Walmart’s Doug McMillon just took over as the chief spokesman for Corporate America, and he’s not wasting any time taking action.
On Friday, the Walmart chief executive said the retailer will stop selling e-cigarettes in its more than 5,300 US locations, displaying a tendency toward action that the company has typically lacked.
The announcement supports the emerging narrative that Walmart’s 52-year-old CEO is unafraid to take stands on national hot-button issues. McMillon has already limited ammunition sales in the wake of two deadly shootings at Walmart stores, criticised President Donald Trump’s post-Charlottesville remarks, pledged environmentally friendly changes to its supply chain and called for Congress to boost the minimum wage.
A native of Walmart’s home state of Arkansas who began working at one of the retailer’s warehouses as a teenager, McMillon is not your typical corporate crusader. But he’s emblematic of a younger generation of business leaders who are more woke than their pusillanimous predecessors in the executive suite.
McMillon maintains an active Instagram feed, populated with pictures from his visits to stores around the world. He’s also improved employee wages and benefits and overhauled Walmart’s board of directors, bringing in more women and minorities.
Even amid the societal hubbub, McMillon hasn’t taken his eye off his primary job, battling Amazon.com for retail supremacy. He’s presided over 20 straight quarters of US same-store sales growth — the key barometer of a retailer’s health — and shares are up about 62 per cent over the past three years, beating the S&P 500’s 40 per cent gain.
McMillon’s sensibility likely led to his ascension this week to the leadership of the Business Roundtable, replacing JPMorgan Chase CEO Jamie Dimon. That positions McMillon as the public face of Big Business, heading a Washington-based group of about 200 CEOs at companies such as AT&T and General Motors. The organisation caused a stir last month by declaring the purpose of a corporation isn’t merely to generate returns for shareholders — the group’s official line since 1997 — but to care for all its stakeholders.
That new mantra provides McMillon with institutional backing to be a more vocal spokesman on issues such as tariffs, which have a direct impact on Walmart. The retailer has said that it may have to hike prices on some goods to offset the bite of the levies, but McMillon has stopped short of directly rebuking Trump’s policy. Another topic he could tackle head-on is immigration, given Walmart’s status as the nation’s biggest private employer.

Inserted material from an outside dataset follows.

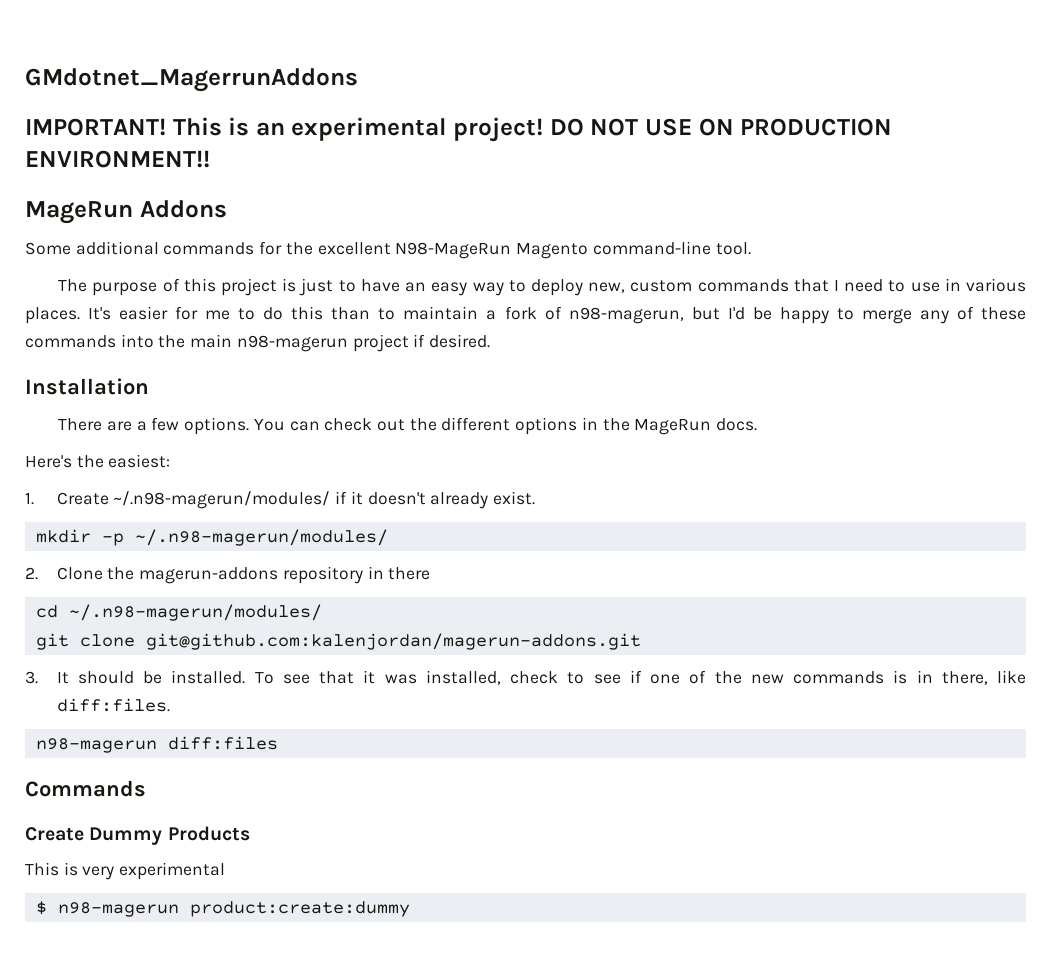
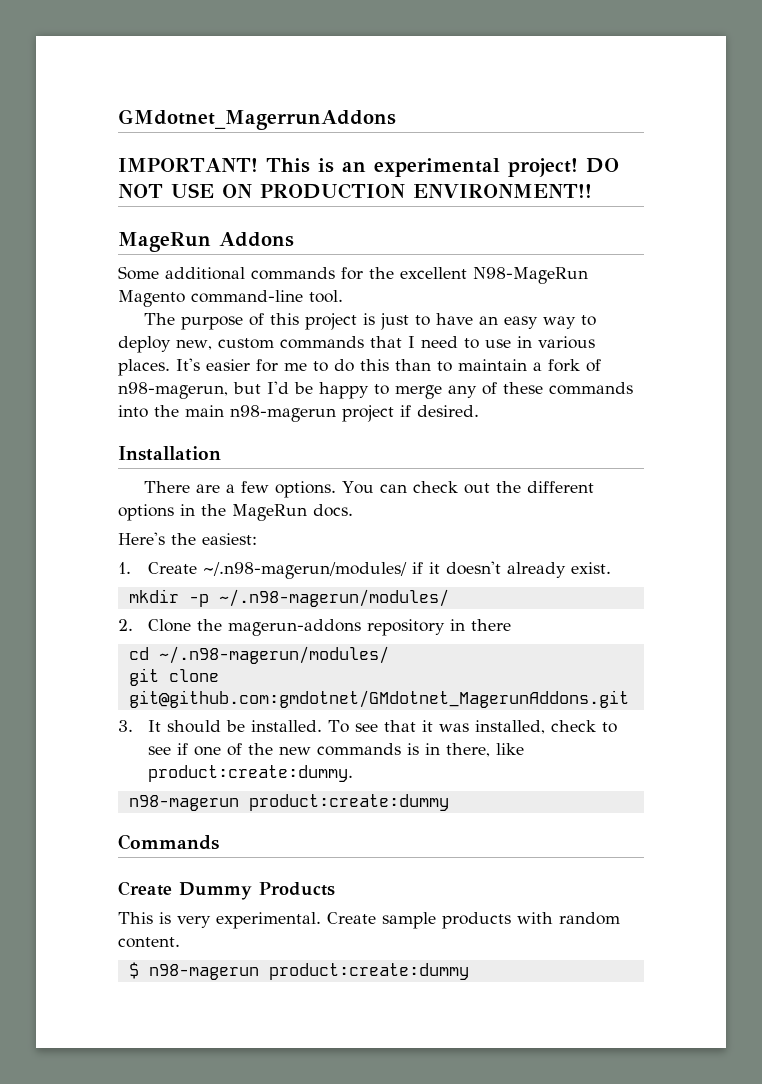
[145,633,641,650] git@github.com:kalenjordan/magerun-addons.git -> [128,690,629,708] git@github.com:gmdotnet/GMdotnet_MagerunAddons.git
[56,698,170,712] [35,736,278,753] diff:files. // n98-magerun diff:files -> [148,765,354,782] [128,794,449,811] product:create:dummy. // n98-magerun product:create:dummy
[119,862,226,880] experimental -> [216,912,620,929] [118,937,180,948] experimental. Create sample products with random content.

McMillon, along with other next-generation business leaders such as Apple’s Tim Cook and Brian Moynihan of Bank of America, see an increased need to speak out on political and social issues that don’t slice into their bottom lines. Gridlock in Congress has prevented progress on issues that matter to millions of Americans, presenting an opportunity for CEOs to become advocates.
After the February 2018 school shooting in Parkland, Florida, for instance, Moynihan said he would stop lending to certain gun manufacturers, and in April he decided to raise the bank’s minimum wage to $20 an hour from $15 over two years.
Walmart has also taken steps in response to gun violence and to improve worker compensation. Earlier this month, the company said it would discontinue sales of handgun ammunition and bullets that can be used in assault-style weapons, while also asking that shoppers not openly carry their firearms into its stores.
In June, McMillon said the $7.25 minimum wage was “too low,” and urged Congress to “put a thoughtful plan in place” to increase it. Walmart has raised its own starting wage several times in recent years to the current $11 an hour, still below rivals Target and Costco Wholesale.
In 2017, McMillon said Trump had “missed a critical opportunity to help bring our country together” in the wake of racist violence in Charlottesville, Virginia. He’s also promised to remove a billion metric tons of greenhouse-gas emissions from Walmart’s supply chain by 2030, and is leaning on vendors such as General Mills and Unilever to account for the bulk of the reductions.